Il apparaît nécessaire que les utilisateurs soient formés jeunes à la formulation de la demande, pour s'ouvrir à la documentation. Or dans les quelques cours à option mis en place dans certaines facultés les étudiants manifestent très peu d'enthousiasme pour s'initier à l'informatique documentaire. Pourtant, dans le cas des banques de données par exemple, où il faut formaliser la question, la formation de l'utilisateur est assez simple et les réponses faciles à interprèter. Cette formation « logique » des médecins pourrait être donnée aisément, ce qui leur permettrait d'utiliser au mieux les services d'information des documentalistes. Peut-être qu'en donnant accès aux systèmes implantés les utilisateurs se formeraient-ils par nécessité.

En fait tout ceci reste en deçà de l'utilisation majeure du système de l'information documentaire médicale. Et l'on cite l'exemple de l'Hôpital de Glasgow. A partir de l'ordinateur de cet hôpital on peut interroger tous les hôpitaux anglais. Le problème est celui du diagnostic par ordinateur rendu problématique à cause du développement médical plus lent dans certaines parties du monde. Pour les officiers de santé par exemple l'ordinateur représente un auxiliaire précieux. Il n'est pas impossible de penser que le problème du diagnostic par ordinateur puisse être couplé avec le problème de l'information automatisée : on aurait alors diagnostic et références bibliographiques, le tout transmis par téléprint. En France une orientation de recherches en cours concernant le diagnostic automatisé consiste à sortir un ensemble de descripteurs correspondant à un certain nombre de maladies d'un même groupe (maladies du sang par exemple), ces descripteurs permettant de construire une chaîne de recherches biologiques conseillées.

L'usage de l'ordinateur reste une aide au diagnostic, de toute façon il ne peut se substituer à l'intelligence de l'homme.
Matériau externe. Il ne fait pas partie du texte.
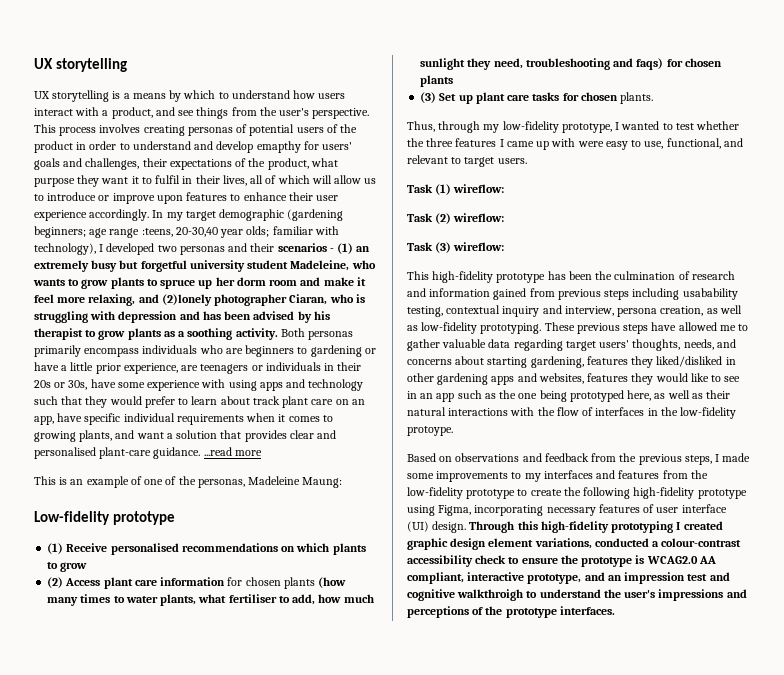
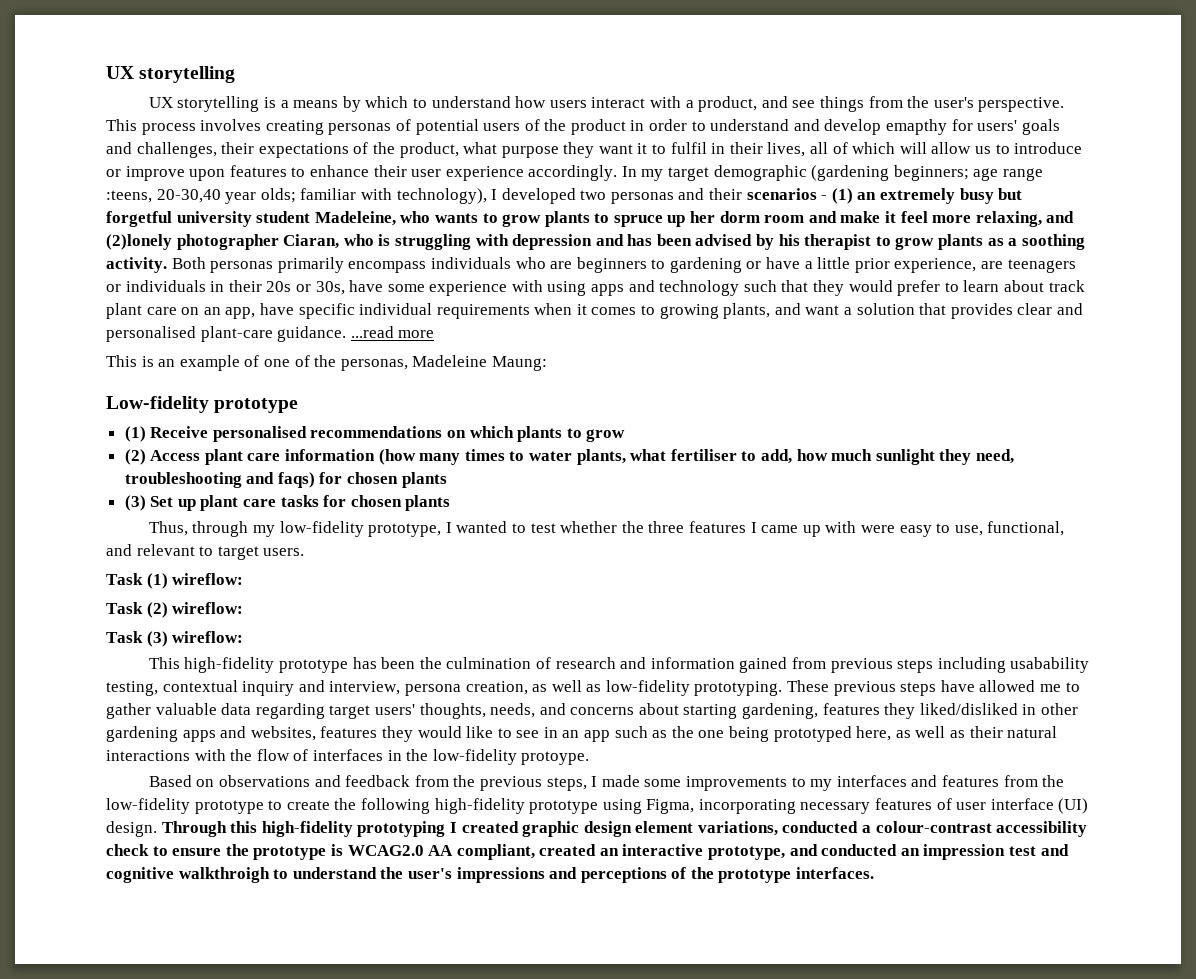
[227,577,315,589] for chosen plants -> (376, 455) none
[620,92,654,104] plants. -> [405,495,451,511] plants
(464, 578) none -> [539,844,619,856] created an
(605, 576) none -> [821,844,898,856] conducted

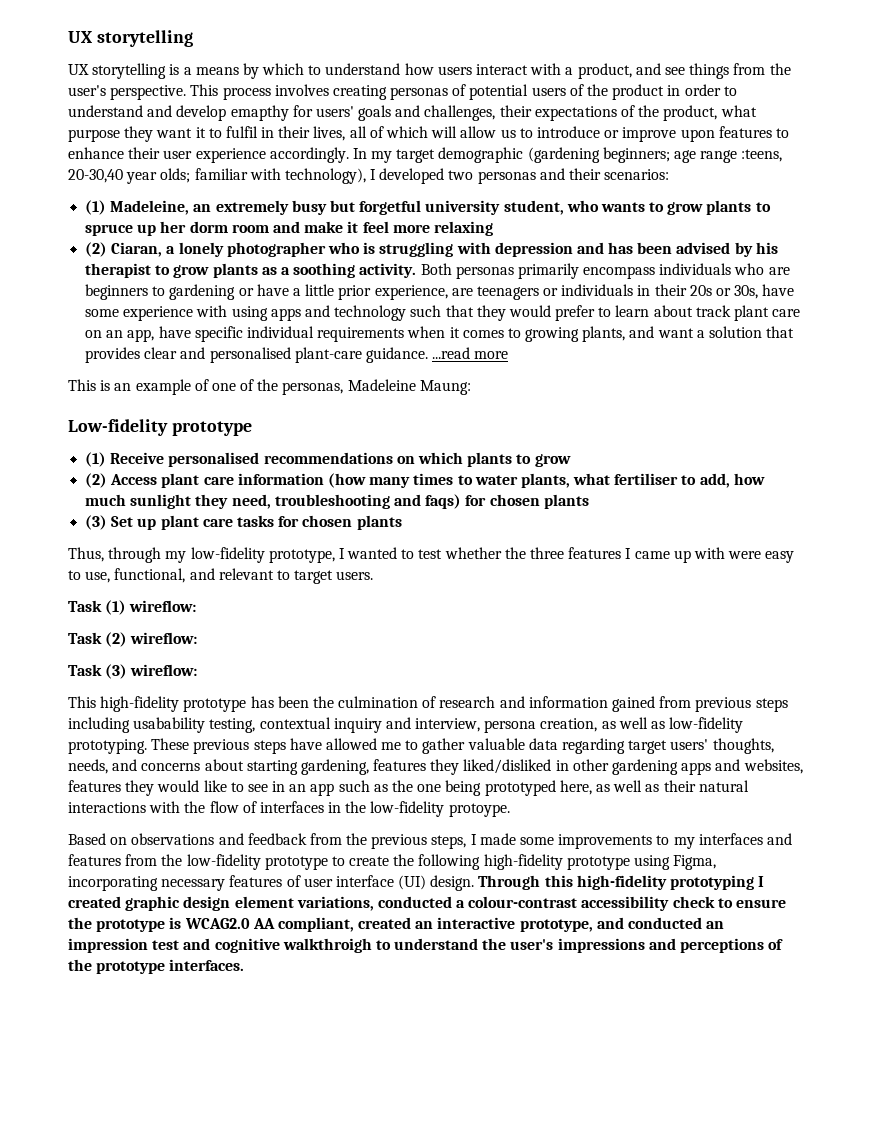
[746,188,853,204] scenarios - (1) -> [604,169,670,180] [85,200,190,215] scenarios: // (1) Madeleine,
[256,211,396,226] student Madeleine, -> [503,200,564,215] student,
[975,211,1075,227] [106,234,340,250] relaxing, and (2)lonely photographer Ciaran, -> [433,221,493,236] [85,242,326,257] relaxing // (2) Ciaran, a lonely photographer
En conclusion, le chercheur, au point d'avancement qu'il est seul à connaître dans sa recherche doit lui-même justifier de la pertinence de l'information, mais le documentaliste lui est nécessaire pour préparer le terrain, lui faire gagner du temps en effectuant la présélection des documents, qu'il s'agisse de thèmes précis ou de grande synthèse ou de revue générale. Quand il s'agit de trouver la réponse à un problème important, le rôle du documentaliste est d'être une plaque tournante entre l'équipe du laboratoire et la bibliothèque et d'interroger tous ceux qui peuvent enrichir de leur information personnelle, le médecin ou l'équipe au travail.